Las instituciones comunitarias, precisamente para no cargar todo el esfuerzo sobre las espaldas de los presupuestos nacionales, tendrían que haber movilizado recursos a la altura del desafío que supone la pandemia. No lo han hecho y la respuesta de estos días beneficia a las oligarquías y en absoluto garantiza que el dinero llegue donde se necesita con urgencia. En este sentido, el BCE podría y debería haber adquirido deuda pública a tipo de interés cero, es decir sin coste para los gobiernos, y convertirla en perpetua, para facilitar la financiación extraordinaria que precisa la lucha contra la enfermedad. Eso sí que supondría inyección directa de dinero contante y sonante para hacer frente a la crisis sanitaria, humanitaria, económica y social presente.
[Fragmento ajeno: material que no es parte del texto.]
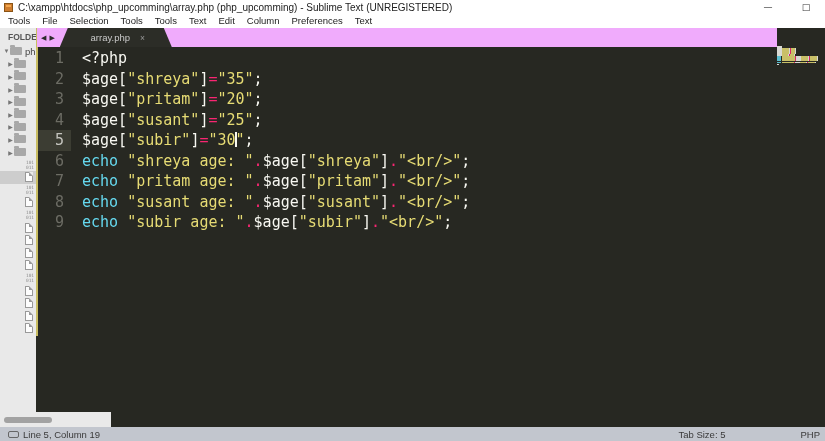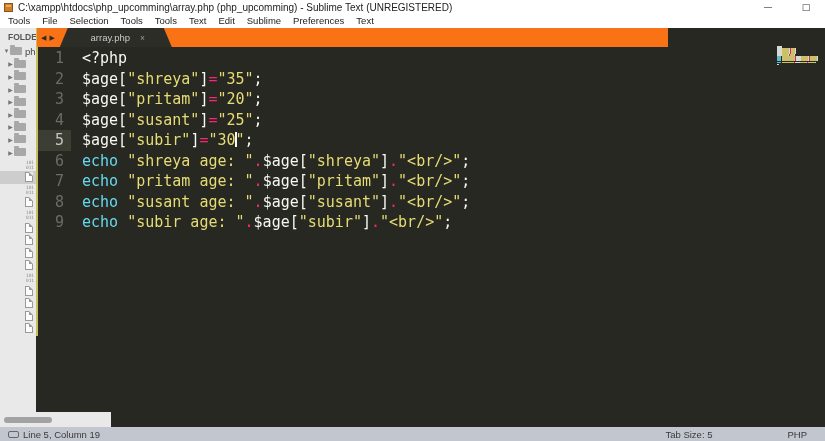"Sublime" span.menu-item { text: Sublime -> Column }
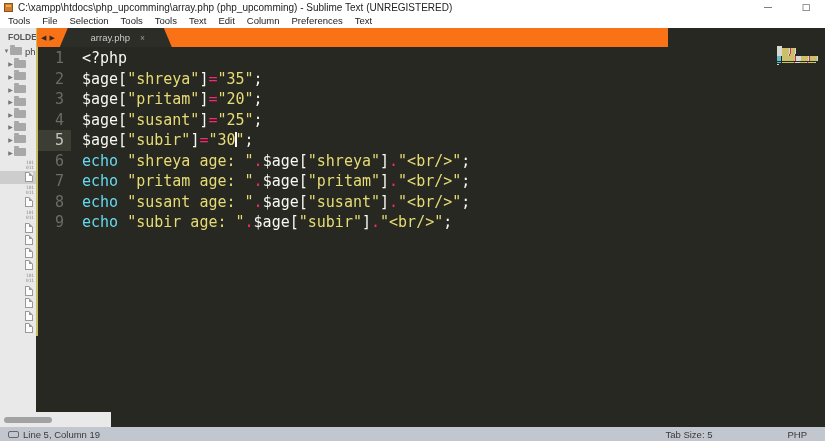"array.php" .tabbar { background: #f97316 -> #f0abfc; width: 631px -> 740px }
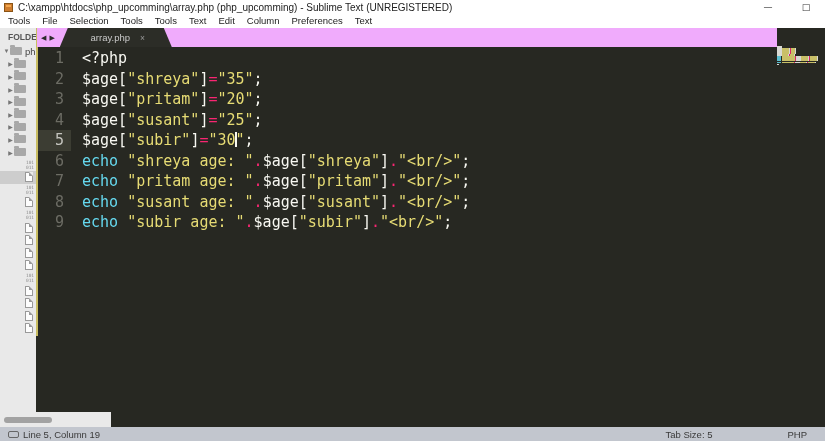"PHP" .sb-syntax { margin-right: 18px -> 5px }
No se trata sólo de falta de reflejos, del peso de la inercia institucional, de la ideología neoliberal que lastra todas las políticas comunitarias, de los prejuicios sobre las virtudes de la austeridad presupuestaria y del papel supuestamente neutral del BCE. Todo eso cuenta, por supuesto. Pero lo más importante a tener en cuenta, lo que permite explicar todo lo anterior, son los poderosos intereses que están detrás del PEC y de los programas de compras de activos: los de las corporaciones privadas que han convertido en mercado el sector público, los de los bancos que han encontrado un suculento negocio con la deuda, los de los ricos que han recibido recursos con los que seguir especulando en bolsa, los de los grandes accionistas que se apropian una parte de fundamental de los beneficios obtenidos en las empresas, y los de los grandes ejecutivos, que han mantenido sus retribuciones extraordinariamente elevadas. Esta es la "coalición de intereses" que gobierna Europa, estos son los pilares sobre los que se ha construido una Europa asimétrica que ha beneficiado, sobre todo, a las elites empresariales y financieras. Este es el cáncer que hay que erradicar.